But there hasn't been another World War. Cold War tensions have dissipated. Legal protection of civil rights has taken root in American life, and apartheid has ended in South Africa. There is greater recognition that women are important to economic and political progress around the globe. When women and men are healthy, well-educated, free of violence, and have a chance to be equal partners in society, families flourish, nations flourish.
Women and men are making gains in personal freedoms, from the right to be free of persecution to the right to assemble, organize, and debate openly.
Increasingly, freedom and dignity have come to people and nations not through violent revolution but through peaceful
protest and determined civil resistance.
From Eleanor to Madeleine
In 1945, Eleanor Roosevelt was appointed the U.S. delegate to the United Nations by her husband's successor, Harry Truman. She was the first former First Lady to be named to a high-level public position in government, and she became chair of the United Nations Commission on Human Rights the following year.
Some 50 years later, we can take pride in the fact that Madeleine Albright rose from the rank of U.S. delegate to the UN to become the first woman Secretary of State. We have come a long way.

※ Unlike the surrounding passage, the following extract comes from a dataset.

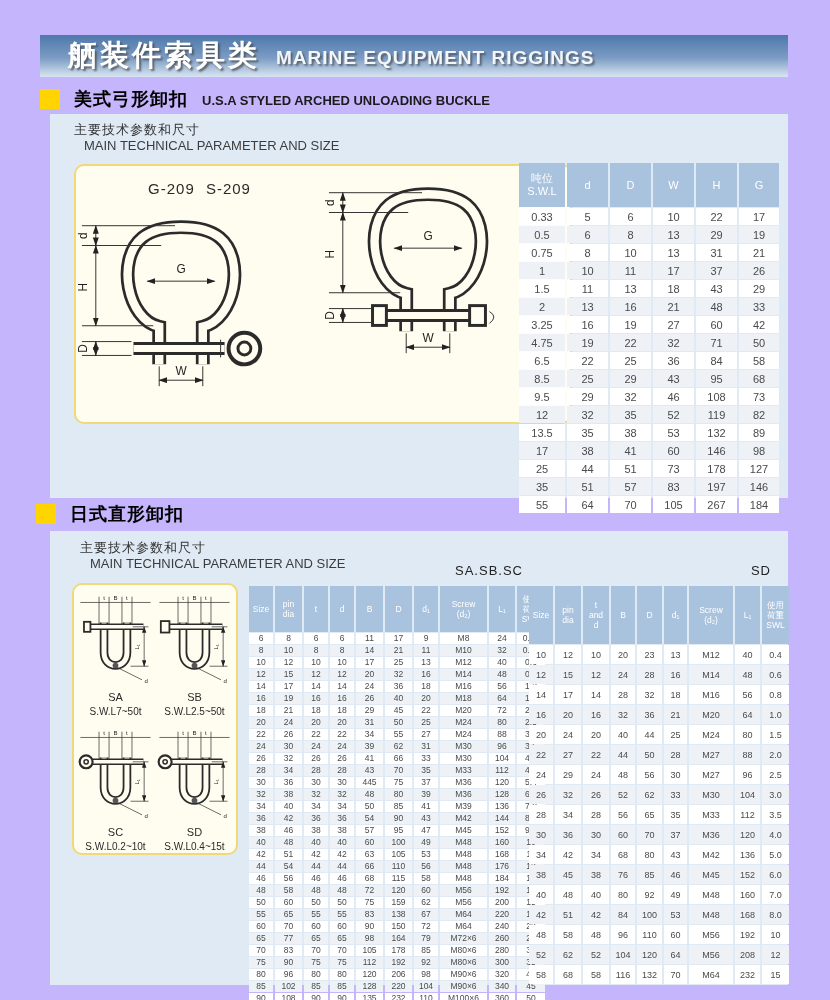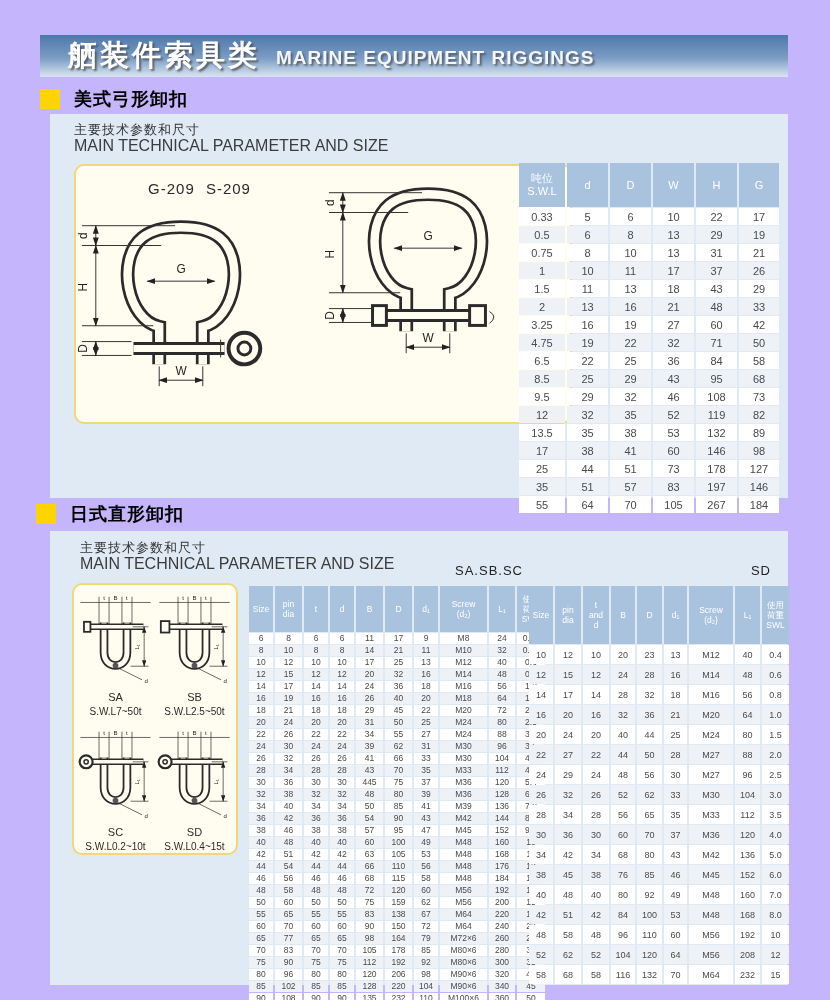"U.S.A STYLED ARCHED UNLOADING BUCKLE" span.en { html: none -> <span>U.S.A STYLED ARCHED UNLOADING BUCKLE</span> }
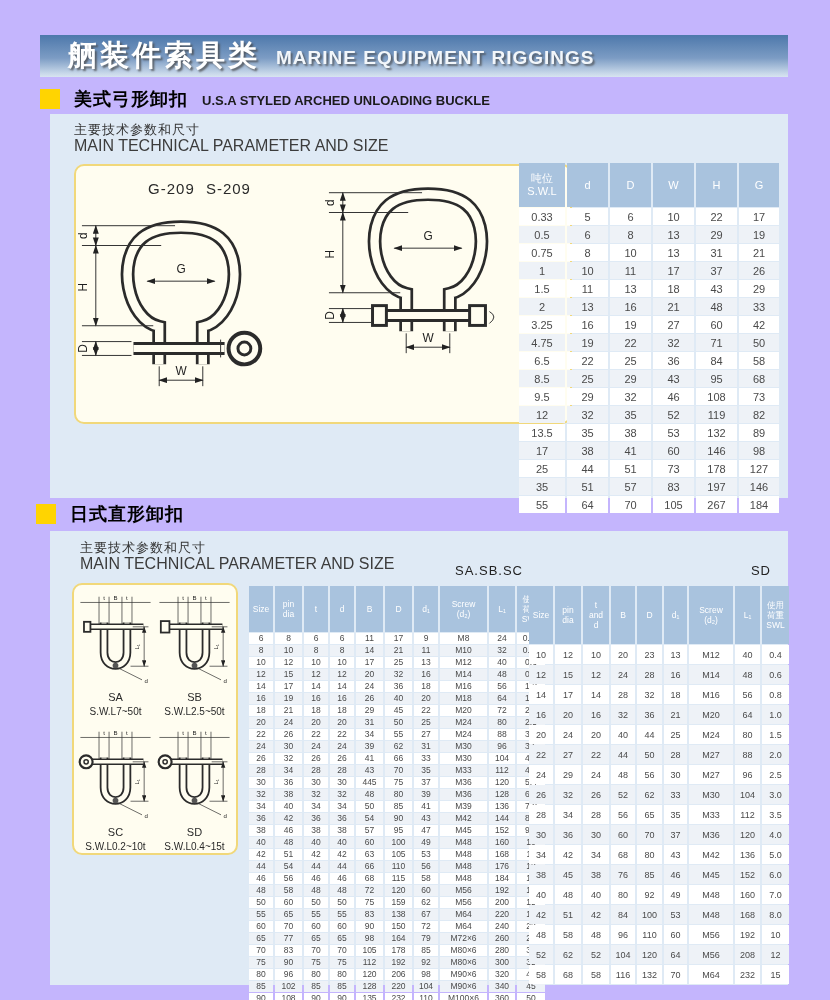"MAIN TECHNICAL PARAMETER AND SIZE" .subtitle .en { font-size: 16px -> 13px; margin-left: none -> 10px }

While universal human rights is still an ideal and not a reality, we can more easily see how far we have come if we measure our progress against the scaled principles that Eleanor Roosevelt once set forth in her writings:
Where, after all, do universal human rights begin? In small places, close to home so close and so small they cannot be seen on any maps of the world. Yet they are the world of the individual person; the neighborhood, the school or college he attends, the factory, farm, or office where he works. Such are the places where every man, woman, and child seeks equal justice, equal opportunity, equal dignity without discrimination. Unless these rights have meaning there, they have little meaning anywhere. Without concerned citizen action to uphold them close to home, we shall look in vain for progress in the larger world.
Fifty years from now, we are optimistic that everyone the world over will accept this personal responsibility for universal human rights by respecting the individual rights of others in their families, neighborhoods, workplaces, and communities across race, ethnicity, and international borders.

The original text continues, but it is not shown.